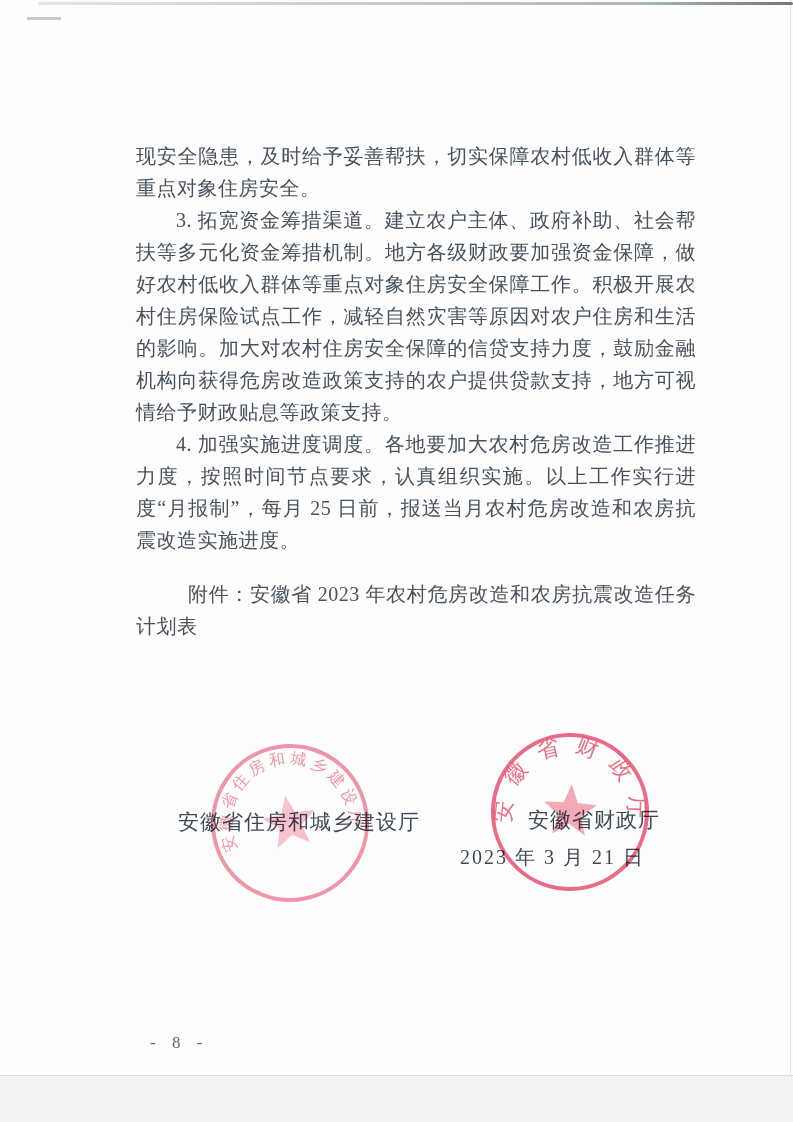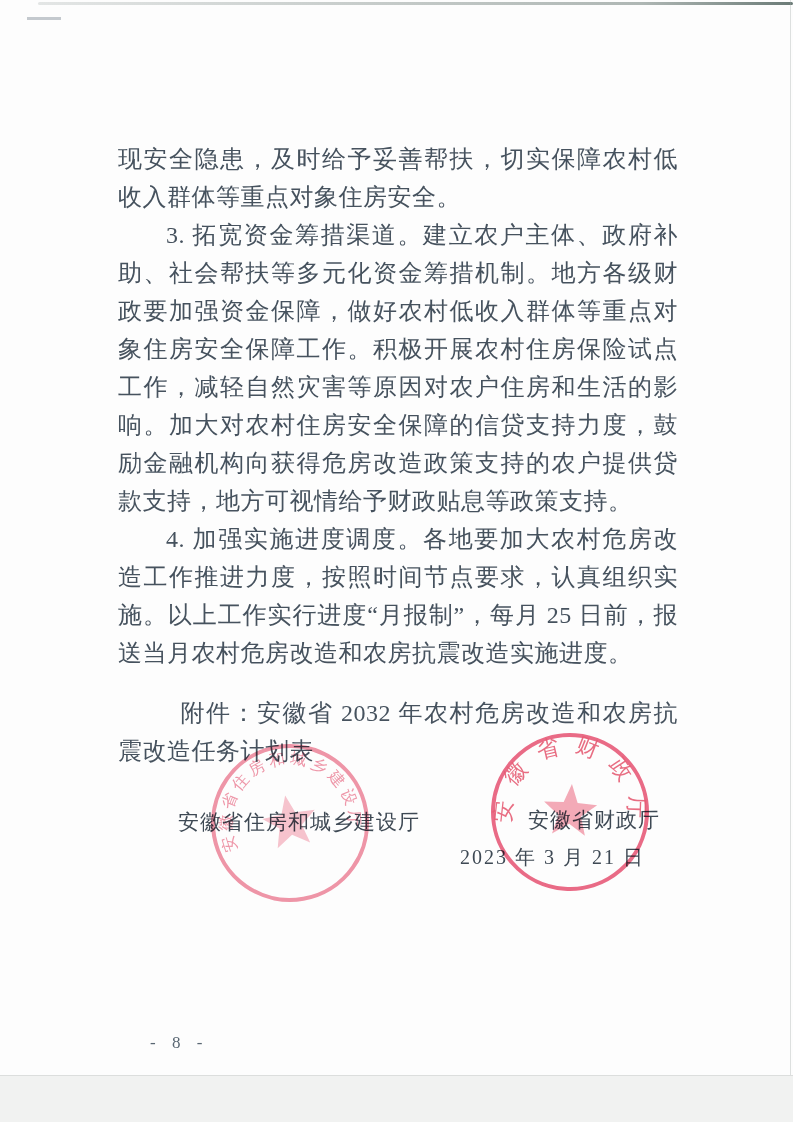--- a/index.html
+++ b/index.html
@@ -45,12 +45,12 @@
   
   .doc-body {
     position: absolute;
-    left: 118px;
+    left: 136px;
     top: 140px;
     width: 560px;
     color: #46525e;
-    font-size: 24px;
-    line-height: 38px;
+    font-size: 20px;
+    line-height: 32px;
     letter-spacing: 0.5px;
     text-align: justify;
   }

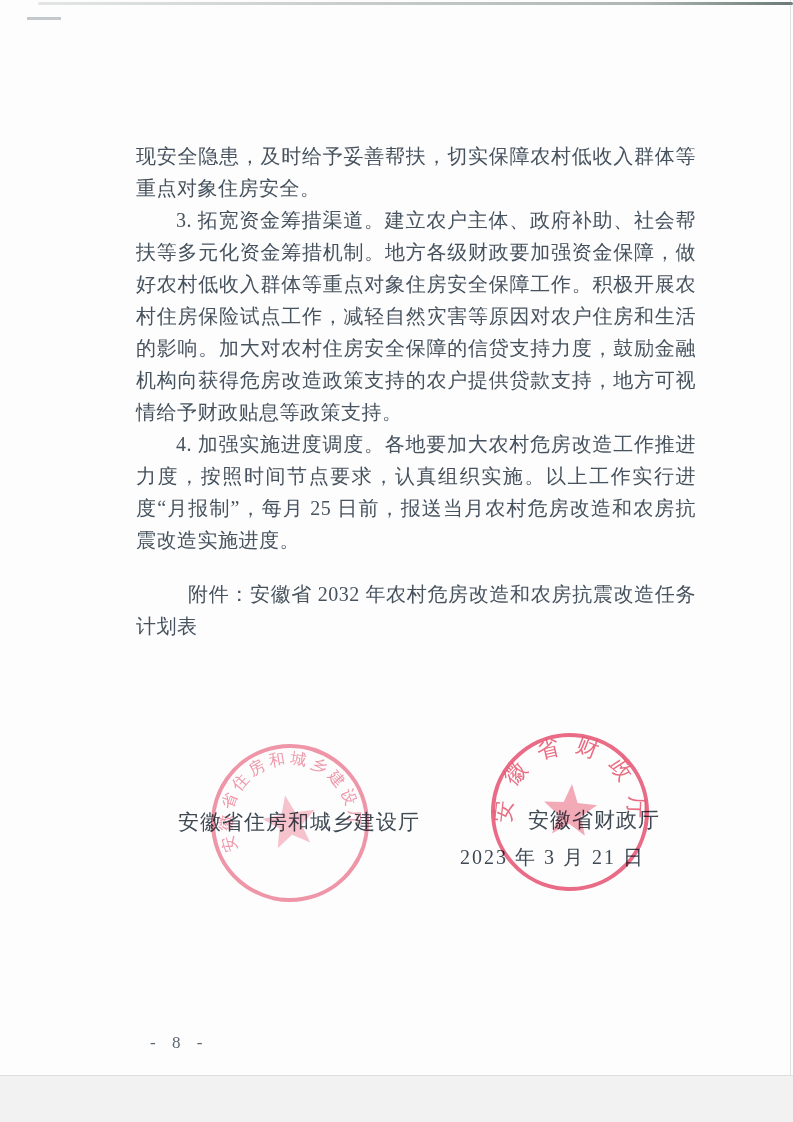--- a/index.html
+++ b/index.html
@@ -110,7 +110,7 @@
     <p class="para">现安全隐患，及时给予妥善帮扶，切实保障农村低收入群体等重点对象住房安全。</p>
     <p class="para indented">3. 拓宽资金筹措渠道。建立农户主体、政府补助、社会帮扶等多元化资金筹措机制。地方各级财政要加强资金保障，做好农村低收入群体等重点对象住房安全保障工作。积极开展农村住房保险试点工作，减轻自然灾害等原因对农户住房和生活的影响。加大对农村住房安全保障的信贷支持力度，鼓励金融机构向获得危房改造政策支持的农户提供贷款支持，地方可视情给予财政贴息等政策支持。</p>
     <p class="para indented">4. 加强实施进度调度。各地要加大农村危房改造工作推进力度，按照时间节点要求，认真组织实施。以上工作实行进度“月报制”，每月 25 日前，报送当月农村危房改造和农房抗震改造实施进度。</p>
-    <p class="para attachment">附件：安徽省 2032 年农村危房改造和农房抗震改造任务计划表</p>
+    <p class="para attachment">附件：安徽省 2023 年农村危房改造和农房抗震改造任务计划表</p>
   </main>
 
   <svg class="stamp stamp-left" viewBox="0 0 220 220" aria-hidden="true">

**Your objective:** Set down each of the records precisely, leaving any pictures behind.

**Worked solution:**
--- a/index.html
+++ b/index.html
@@ -45,12 +45,12 @@
   
   .doc-body {
     position: absolute;
-    left: 118px;
+    left: 136px;
     top: 140px;
     width: 560px;
     color: #46525e;
-    font-size: 24px;
-    line-height: 38px;
+    font-size: 20px;
+    line-height: 32px;
     letter-spacing: 0.5px;
     text-align: justify;
   }

--- a/index.html
+++ b/index.html
@@ -110,7 +110,7 @@
     <p class="para">现安全隐患，及时给予妥善帮扶，切实保障农村低收入群体等重点对象住房安全。</p>
     <p class="para indented">3. 拓宽资金筹措渠道。建立农户主体、政府补助、社会帮扶等多元化资金筹措机制。地方各级财政要加强资金保障，做好农村低收入群体等重点对象住房安全保障工作。积极开展农村住房保险试点工作，减轻自然灾害等原因对农户住房和生活的影响。加大对农村住房安全保障的信贷支持力度，鼓励金融机构向获得危房改造政策支持的农户提供贷款支持，地方可视情给予财政贴息等政策支持。</p>
     <p class="para indented">4. 加强实施进度调度。各地要加大农村危房改造工作推进力度，按照时间节点要求，认真组织实施。以上工作实行进度“月报制”，每月 25 日前，报送当月农村危房改造和农房抗震改造实施进度。</p>
-    <p class="para attachment">附件：安徽省 2032 年农村危房改造和农房抗震改造任务计划表</p>
+    <p class="para attachment">附件：安徽省 2023 年农村危房改造和农房抗震改造任务计划表</p>
   </main>
 
   <svg class="stamp stamp-left" viewBox="0 0 220 220" aria-hidden="true">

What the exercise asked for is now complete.